Dans un arrêt rendu le 4 avril dernier, le Conseil d’Etat a ouvert aux tiers lésés la possibilité de contester directement par la voie du recours de plein contentieux un contrat, ce qui constitue une révolution dans le contentieux du droit administratif, puisque jusqu’alors les tiers n’avaient pas qualité à agir directement contre le contrat, seuls les candidats concurrents évincés le pouvaient:

« (…) tout tiers à un contrat administratif susceptible d’être lésé dans ses intérêts de façon suffisamment directe et certaine par sa passation ou ses clauses est recevable à former devant le juge du contrat un recours de pleine juridiction contestant la validité du contrat ou de certaines de ses clauses non réglementaires qui en sont divisibles (…) ».

Le Conseil d’Etat a complété en encadrant l’exercice du recours par les tiers : « ‘(…) Considérant que le représentant de l’Etat dans le département et les membres de l’organe délibérant de la collectivité territoriale ou du groupement de collectivités territoriales concerné, compte tenu des intérêts dont ils ont la charge, peuvent invoquer tout moyen à l’appui du recours ainsi défini ; que les autres tiers ne peuvent invoquer que des vices en rapport direct avec l’intérêt lésé dont ils se prévalent ou ceux d’une gravité telle que le juge devrait les relever d’office (…)

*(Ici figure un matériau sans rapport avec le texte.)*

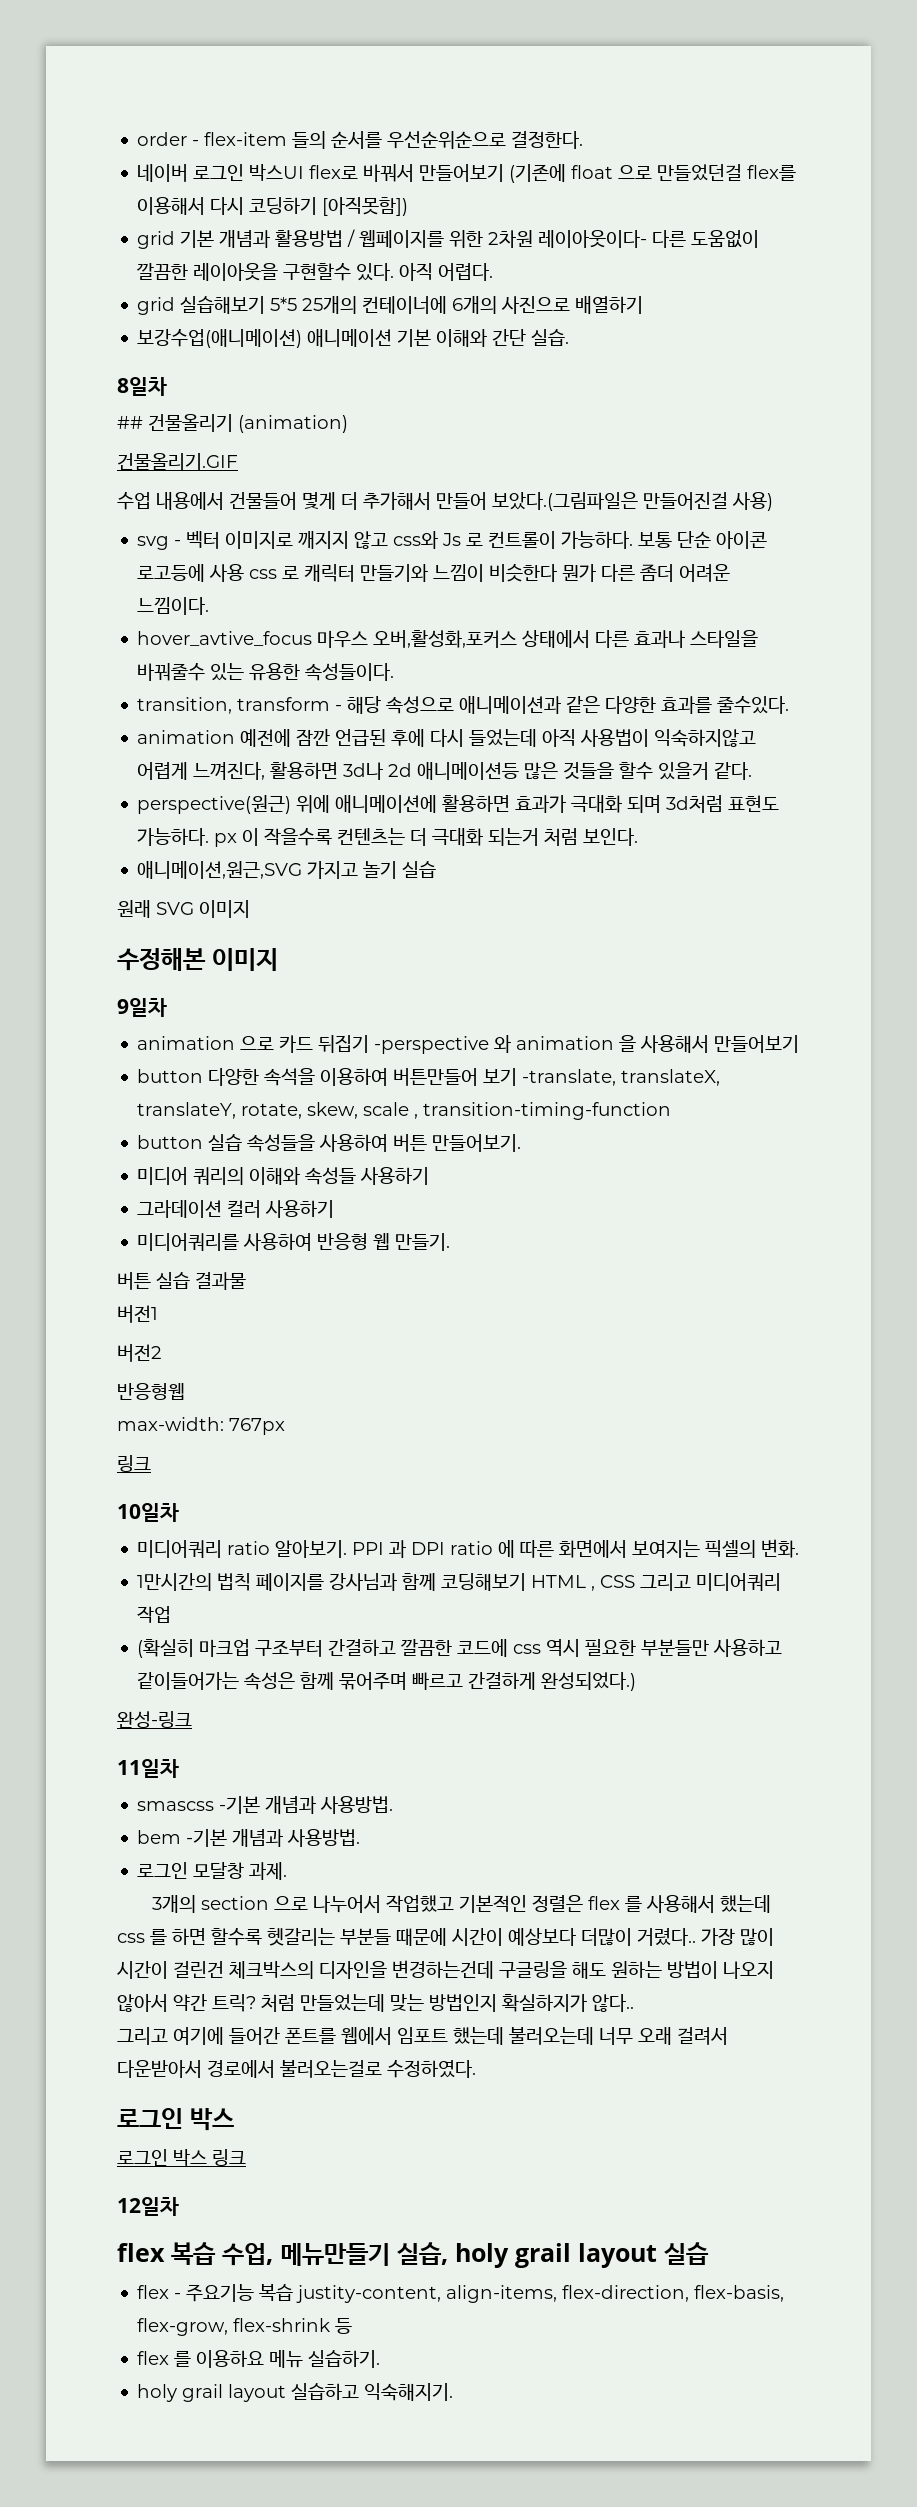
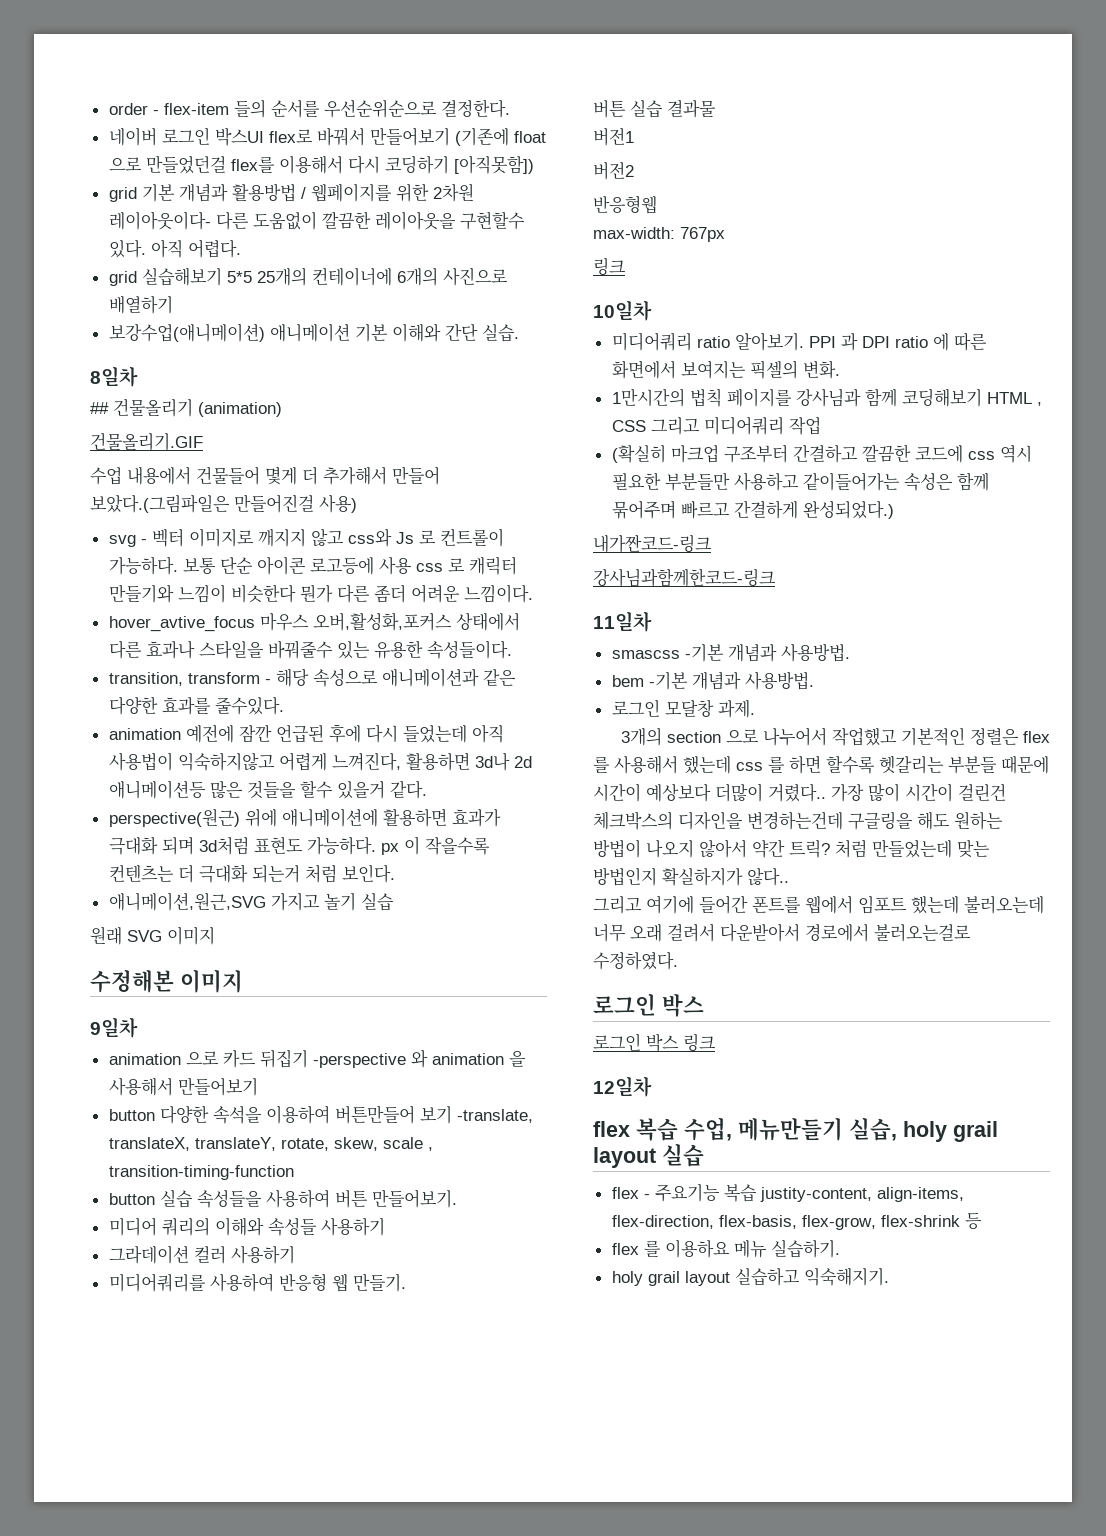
[117,1711,192,1728] 완성-링크 -> [593,534,712,553] [593,568,776,587] 내가짠코드-링크 // 강사님과함께한코드-링크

eu égard à l’impératif de sécurité juridique tenant à ce qu’il ne soit pas porté une atteinte excessive aux relations contractuelles en cours, le recours ci-dessus défini ne pourra être exercé par les tiers qui n’en bénéficiaient pas et selon les modalités précitées qu’à l’encontre des contrats signés à compter de la lecture de la présente décision ; que l’existence d’un recours contre le contrat, qui, hormis le déféré préfectoral, n’était ouvert avant la présente décision qu’aux seuls concurrents évincés, ne prive pas d’objet les recours pour excès de pouvoir déposés par d’autres tiers contre les actes détachables de contrats signés jusqu’à la date de lecture de la présente décision (…) ».